Menurut Sudjana (2004:76) metode pembelajaran adalah, “Metode pembelajaran ialah cara yang dipergunakan guru dalam mengadakan kekerabatan dengan siswa pada ketika berlangsungnya pengajaran”. Sedangkan Sutikno (2004: 88) menyatakan, “Metode pembelajaran yakni cara-cara menyajikan materi pelajaran yang dilakukan oleh pendidik biar terjadi proses pembelajaran pada diri siswa dalam upaya untuk mencapai tujuan”.
Metode pembelajaran dipilih berdasarkan pada tujuan yang ingin dicapai, materi pembelajaran yang akan disampaikan, serta masukana dan kondisi siswa yang dihadapi oleh para pengajar. Yang perlu diperhatikan dalam pemilihan metode mengajar adalah:
- Tidak ada satu metode yang terbaik yang sanggup dipakai untuk segala situasi dan tujuan pengajaran.
- Setiap metode yang dipilih hendaknya diubahsuaikan dengan tujuan pembelajaran yang hendak dicapai.
- Penggunaan metode yang bervariasi akan membuat situasi pembelajaran menjadi lebih efektif (Suroso, 2009:19-20).
Berdasarkan definisi/pengertian metode pembelajaran yang dikemukakan tersebut di atas sanggup disimpulkan bahwa metode pembelajaran ialah suatu cara atau taktik yang dilakukan oleh seorang guru biar terjadi proses berguru pada diri siswa untuk mencapai tujuan. Pribadi (dalam Suroso, 2009:21) menyatakan, “tujuan proses pembelajaran yakni biar siswa sanggup mencapai kompetensi menyerupai yang diharapkan. Untuk mencapai tujuan proses pembelajaran perlu dirancang secara sistematik dan sistemik”.
2. Teknik Gali Kunci
Berangkat dari hakikat puisi yang berupa pemadatan kata, bahkan kata melahirkan berjuta makna, kata mempunyai otoritas yang juga tidak boleh terjajah oleh pengguna kata-kata, penulis memberanikan diri memakai metode pembelajaran apresiasi puisi dengan cara menggali kata kunci. Kata kunci di sini yakni kata-kata yang penulis pilih kemudian siswa menggali kata-kata lain yang berkaitan dengan kata kunci yang dimaksud.
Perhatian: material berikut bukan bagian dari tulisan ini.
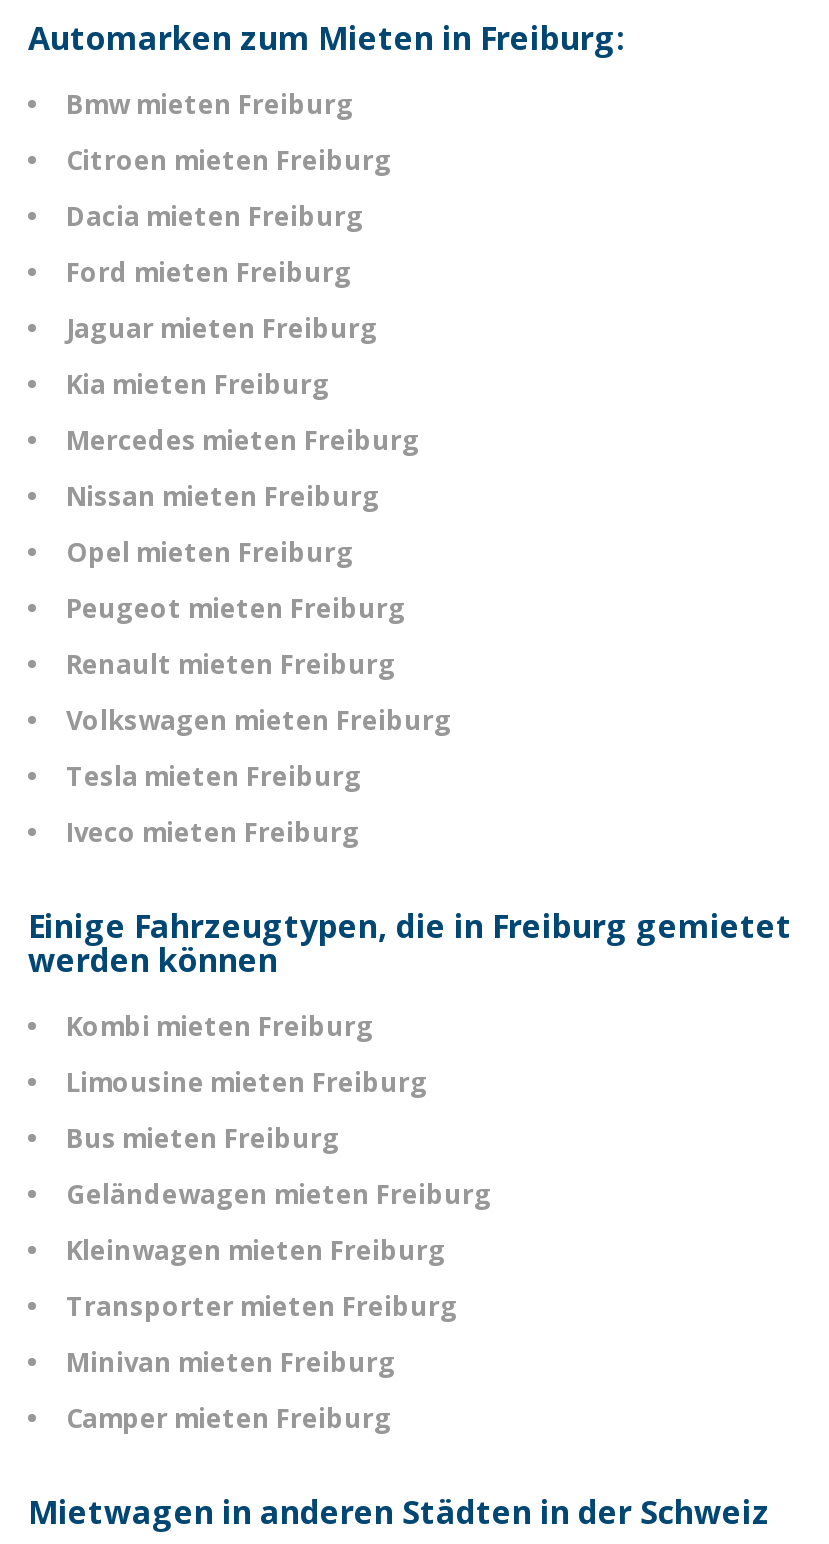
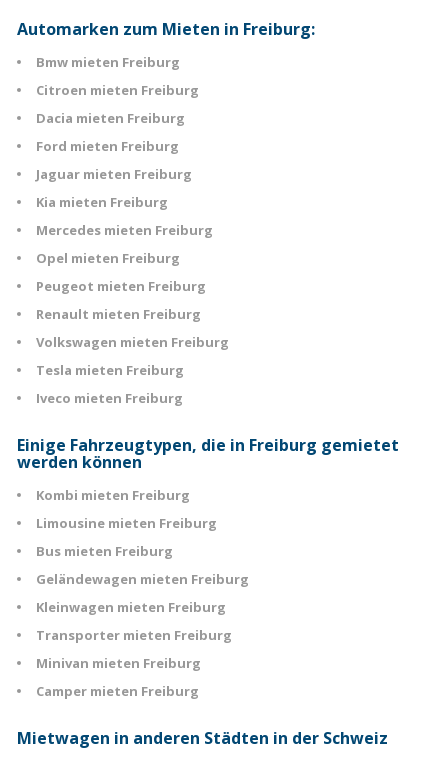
- Nissan mieten Freiburg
Kata kunci yang dipakai masih tersembunyi dalam suatu amplop. Siswa dibuat berkelompok. Setiap kelompok menerima satu amplop kata kunci. Dalam kelompok siswa menggali kata-kata yang berkait dengan kata kunci tersebut. Sesudah setiap kelompok memaparkan hasil kerja kelompoknya, secara perorangan mencoba untuk menyusun kata-kata yang sudah diperoleh dalam kelompok menjadi puisi utuh. Sesudah selesai, setiap siswa membacakan puisinya di depan kelas dan akan ditanggapi oleh siswa lain dan juga guru.
Menurut Sudibyo (2008:35) puisi sanggup dibuat dengan menyusun sebuah atau beberapa kata yang berasal dari satu kata. Semua baris dalam puisi menceritakan atau mendeskripsikan topik kata yang penting atau kata kunci.
Pola rima dan jumlah angka baris sanggup bervariasi dalam puisi ini alasannya yakni puisi ini lebih deskriptif yang mana membuktikan kata yang menjadi kata kunci. Siswa akan lebih mudah menyusun kata-kata alasannya yakni sudah ada rangsangan sebelumnya dari kata kunci yang didiberikan sehingga siswa tinggal menambahkan beberapa kata lainnya.
Menurut Salam (2009:25) kegiatan menulis puisi dengan metode gali kunci sanggup dilakukan dengan mengikuti tahap-tahap sebagai diberikut :
- Tahap preparasi, yaitu berupa kegiatan pengumpulan data atau informasi yang akan dijadikan materi penulisan.
- Tahap inkubasi dilakukan dalam perjuangan mengendapkan atau mematangkan ide-ide yang sudah dimunculkan pada tahap sebelumnya.
- Tahap aluminasi ialah tahap pelahiran ide, gagasan, atau pengalaman ke dalam bentuk puisi.
- Tahap verifikasi yaitu kegiatan menilai puisi hasil karya sendiri.